The young newcomers get the attention, but Nashville is also drawing an increasing number of retirees. Larry Adamson, 74, coached high school basketball in Indiana and helped run the U.S. (golf) Open before retiring in Music City.
In retirement, you’ve created a blog (larrygrams.weebly.com) that you update with commentary on current events and memories from your childhood in Indiana. Why do you do it?
I’m a great believer in history and family history. Even as a little kid I carried a pad and recorded what I observed. I sat on the front porch and could tell you how many Chevys drove by, how many Studebakers. When I’d see something interesting, I’d write it down. My dad would ask me to give him a report each day. I’d stand around in the grocery store and hear these old guys talk about people and then I’d go read about them. Who was Christy Mathewson? Who was the Big Train (Walter Johnson)?
Where did you grow up?
You’ll laugh. Pimento, Ind. I jokingly told my wife that’s where the cheese factory was. I met her one night at one of those drive-ins where the skating gals took your order. She pulled in with her girlfriend, and my buddy and I got out of our car and intercepted the skater. We walked up to her car window and said, “Can we take your order?” We’ve been married for 52 years.
What was it like growing up there?
I went from first grade to high school at the same school. There were 28 in our class, and 22 of us went through together.
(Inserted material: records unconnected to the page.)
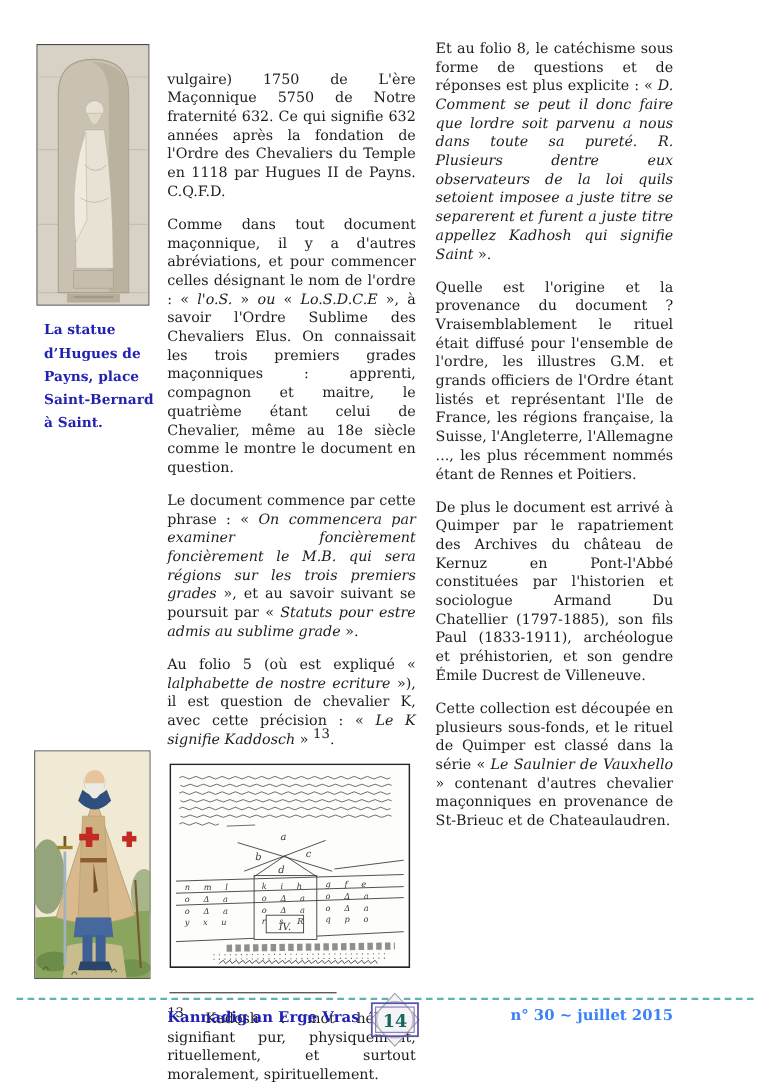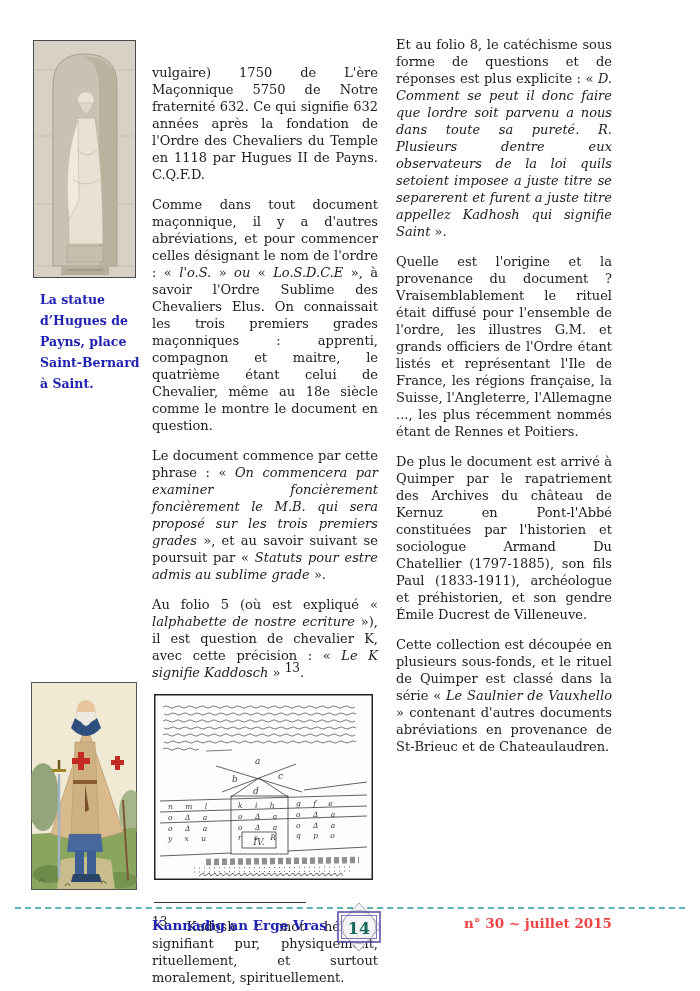--- a/index.html
+++ b/index.html
@@ -25,21 +25,21 @@
 
   .figure { display:block; width:219px; height:186px; margin:3px 0 0 2px; }
   .fn-rule { width:152px; border-top:1px solid #333; margin:22px 0 15px 2px; }
   .footnote { font-size:12px; line-height:16.5px; text-align:justify; }
 
   
   .footer-rule { position:absolute; left:15px; right:15px; top:907px;
                  border-top:2px dashed #5fb3b0; }
   .journal { position:absolute; left:152px; top:917px; color:#2222b2;
              font-weight:bold; font-size:13.5px; }
-  .issue { position:absolute; right:88px; top:915px; color:#ef4444;
+  .issue { position:absolute; right:88px; top:915px; color:#3b82f6;
            font-weight:bold; font-size:13.5px; }
   .badge { position:absolute; left:336px; top:901px; width:46px; height:52px; }
 
   svg text.hand { font-family:"DejaVu Serif", serif; font-style:italic; fill:#3a3a3a; }
 </style>
 </head>
 <body>
 
 <div class="page">
 
@@ -101,21 +101,21 @@
       <path d="M42 192 L55 192 L57 200 L40 200 Z" fill="#2b4569"></path>
       <path d="M55 192 L68 192 L71 200 L54 200 Z" fill="#2b4569"></path>
       <line x1="92" y1="118" x2="97" y2="198" stroke="#7a5836" stroke-width="2"></line>
     </g>
     <path d="M8 200 q3 -6 5 0 M70 202 q3 -6 5 0 M34 204 q3 -5 5 0" stroke="#4e6b35" stroke-width="1" fill="none"></path>
   </svg>
 
   <div class="col mid">
     <p><span>vulgaire) 1750 de L'ère Maçonnique 5750 de Notre fraternité 632. Ce qui signifie 632 années après la fondation de l'Ordre des Chevaliers du Temple en 1118 par Hugues II de Payns. C.Q.F.D.</span></p>
     <p><span>Comme dans tout document maçonnique, il y a d'autres abréviations, et pour commencer celles désignant le nom de l'ordre : « </span><i>l'o.S.</i><span> » </span><i>ou</i><span> « </span><i>Lo.S.D.C.E</i><span> », à savoir l'Ordre Sublime des Chevaliers Elus. On connaissait les trois premiers grades maçonniques : apprenti, compagnon et maitre, le quatrième étant celui de Chevalier, même au 18e siècle comme le montre le document en question.</span></p>
-    <p><span>Le document commence par cette phrase : « </span><i>On commencera par examiner foncièrement foncièrement le M.B. qui sera proposé sur les trois premiers grades</i><span> », et au savoir suivant se poursuit par « </span><i>Statuts pour estre admis au sublime grade</i><span> ».</span></p>
+    <p><span>Le document commence par cette phrase : « </span><i>On commencera par examiner foncièrement foncièrement le M.B. qui sera régions sur les trois premiers grades</i><span> », et au savoir suivant se poursuit par « </span><i>Statuts pour estre admis au sublime grade</i><span> ».</span></p>
     <p><span>Au folio 5 (où est expliqué « </span><i>lalphabette de nostre ecriture</i><span> »), il est question de chevalier K, avec cette précision : « </span><i>Le K signifie Kaddosch</i><span> » </span><sup>13</sup><span>.</span></p>
 
     <svg class="figure" viewBox="0 0 219 186">
       <rect x="0.75" y="0.75" width="217.5" height="184.5" fill="#fdfdfb" stroke="#222" stroke-width="1.5"></rect>
       <defs>
         <path id="sq1" d="M0 0 q3 -2.4 6 0 t6 0 t6 0 t6 0 t6 0 t6 0 t6 0 t6 0 t6 0 t6 0 t6 0 t6 0 t6 0 t6 0 t6 0 t6 0 t6 0 t6 0 t6 0 t6 0 t6 0 t6 0 t6 0 t6 0 t6 0 t6 0 t6 0 t6 0 t6 0 t6 0 t6 0 t6 0" fill="none"></path>
         <path id="sq2" d="M0 0 q3 2.2 6 0 t6 0 t6 0 t6 0 t6 0 t6 0 t6 0 t6 0 t6 0 t6 0 t6 0 t6 0 t6 0 t6 0 t6 0 t6 0 t6 0 t6 0 t6 0 t6 0 t6 0 t6 0 t6 0 t6 0 t6 0 t6 0 t6 0 t6 0 t6 0 t6 0 t6 0 t6 0" fill="none"></path>
       </defs>
       <g stroke="#444" stroke-width="0.7">
         <use href="#sq1" x="9" y="13"></use>
@@ -173,21 +173,21 @@
     </svg>
 
     <div class="fn-rule"></div>
     <p class="footnote"><sup>13</sup><span> Kadosh : mot hébreux signifiant pur, physiquement, rituellement, et surtout moralement, spirituellement.</span></p>
   </div>
 
   <div class="col rightcol">
     <p><span>Et au folio 8, le catéchisme sous forme de questions et de réponses est plus explicite : « </span><i>D. Comment se peut il donc faire que lordre soit parvenu a nous dans toute sa pureté. R. Plusieurs dentre eux observateurs de la loi quils setoient imposee a juste titre se separerent et furent a juste titre appellez Kadhosh qui signifie Saint</i><span> ».</span></p>
     <p><span>Quelle est l'origine et la provenance du document ? Vraisemblablement le rituel était diffusé pour l'ensemble de l'ordre, les illustres G.M. et grands officiers de l'Ordre étant listés et représentant l'Ile de France, les régions française, la Suisse, l'Angleterre, l'Allemagne ..., les plus récemment nommés étant de Rennes et Poitiers.</span></p>
     <p><span>De plus le document est arrivé à Quimper par le rapatriement des Archives du château de Kernuz en Pont-l'Abbé constituées par l'historien et sociologue Armand Du Chatellier (1797-1885), son fils Paul (1833-1911), archéologue et préhistorien, et son gendre Émile Ducrest de Villeneuve.</span></p>
-    <p><span>Cette collection est découpée en plusieurs sous-fonds, et le rituel de Quimper est classé dans la série « </span><i>Le Saulnier de Vauxhello</i><span> » contenant d'autres documents abréviations en provenance de St-Brieuc et de Chateaulaudren.</span></p>
+    <p><span>Cette collection est découpée en plusieurs sous-fonds, et le rituel de Quimper est classé dans la série « </span><i>Le Saulnier de Vauxhello</i><span> » contenant d'autres chevalier maçonniques en provenance de St-Brieuc et de Chateaulaudren.</span></p>
   </div>
 
   <div class="footer-rule"></div>
   <div class="journal">Kannadig an Erge Vras</div>
   <svg class="badge" viewBox="0 0 46 52">
     <polygon points="23,2 45,26 23,50 1,26" fill="#f4f4f6" stroke="#a2a2ae" stroke-width="1"></polygon>
     <circle cx="23" cy="26" r="16.5" fill="none" stroke="#b4b4bc" stroke-width="1"></circle>
     <rect x="2" y="11" width="42" height="30" fill="none" stroke="#5b53a8" stroke-width="1.6"></rect>
     <rect x="5.5" y="14.5" width="35" height="23" fill="none" stroke="#7c76b8" stroke-width="1"></rect>
     <text x="23" y="32.5" text-anchor="middle" font-size="16" font-weight="bold" font-family="DejaVu Serif, serif" fill="#17665c">14</text>

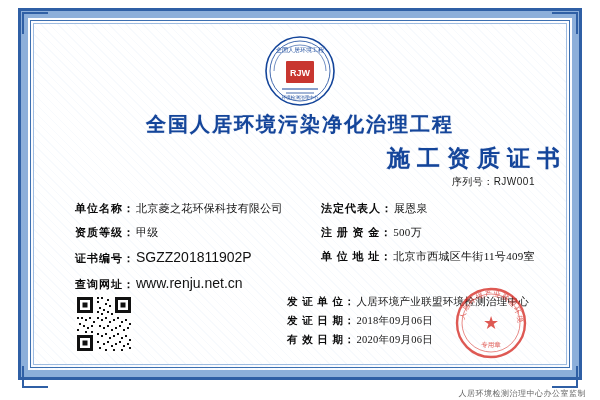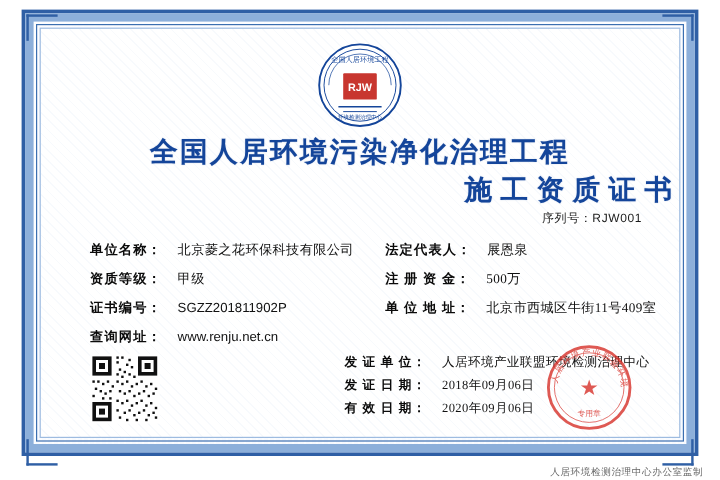--- a/index.html
+++ b/index.html
@@ -100,21 +100,21 @@
 
   
   .title-main {
     position: absolute;
     top: 88px;
     left: 0;
     width: 100%;
     text-align: center;
     font-family: "Liberation Serif", serif;
     font-weight: bold;
-    font-size: 23px;
+    font-size: 20px;
     letter-spacing: 2px;
     color: #14459a;
     text-shadow: 0 0 1px rgba(20,69,154,0.35);
   }
   .title-sub {
     position: absolute;
     top: 120px;
     left: 0;
     width: 100%;
     text-align: right;
@@ -159,27 +159,27 @@
   .field-label {
     font-family: "Liberation Serif", serif;
     font-weight: bold;
     color: #0b0b0b;
     letter-spacing: 1px;
     flex: none;
   }
   .field-value {
     font-family: "Liberation Serif", serif;
     color: #111111;
-    margin-left: 13px;
+    margin-left: 1px;
     letter-spacing: 0.3px;
   }
   .field-value.mono {
     font-family: "Liberation Sans", sans-serif;
     letter-spacing: 0;
-    font-size: 11px;
+    font-size: 14px;
   }
 
   
   .qr {
     position: absolute;
     left: 42px;
     top: 272px;
     width: 58px;
     height: 58px;
     background: #ffffff;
I used to say the greatest thing that could happen to a teenage boy in the 1950s in Indiana was that you won the game on Friday night, your dad would let you borrow his car, and the girl would go out with you. If all three of those things happened, all was right with the world until the next Friday night.
Sounds like the movie “Hoosiers”!
My family didn’t have a television, so I watched the (real-life 1954 Milan High School championship) game sitting on the floor of a grocery store in this little town. We were all gathered around the black-and-white TV. Every little school in the state was pulling for Milan. They were playing Muncie High School, the biggest school in the state. I can remember, when Milan won, going outside the grocery store and hearing someone shooting off a double-barrel shotgun. You would have thought we won. The movie is so authentic to people like me.
What did you do for United States Golf Association and how long were you there?
I ended up spending 24 years there as the director of championship administration. I set up the qualifying sites; it was like setting up the NCAA Tournament. We were always concerned about a player not getting his entry in for the U.S. Open. The toughest day was (deadline) day. One guy had a flat tire and ran to our building with his entry form. Guys would fly it in. We had a lady come in the office, dressed to the nines. She tended bar in Newark. Some pro in California called and said, “I’ll give somebody $100 if they go to the USGA office and file an entry.” She filled it out, paid cash, and said “That’s the easiest $100 I ever made. You got anybody else?”
What’s your advice on having a fulfilling retirement?
Stay busy. Don’t retire; change directions. Find a good organization to volunteer for. I have done work for Special Olympics. I’ve done visitation at the hospital. I drive a van for Room In the Inn. Get outside yourself.
Why did you decide to retire in Nashville?
I’ve wanted to live here all my life. My folks’ idea of a vacation, as a little boy, was to drive to Nashville and go to the “Grand Ole Opry.” We stayed at the old Andrew Jackson Hotel. I had to take a nap because we were going to be up late at the “Opry.” Now, I go two or three nights a week and listen to music. The Bluebird, Station Inn, Robert’s Western World. And I play golf with songwriters. They’re crazy, but I love them. They’re never on time. They’ll join me four holes after I started.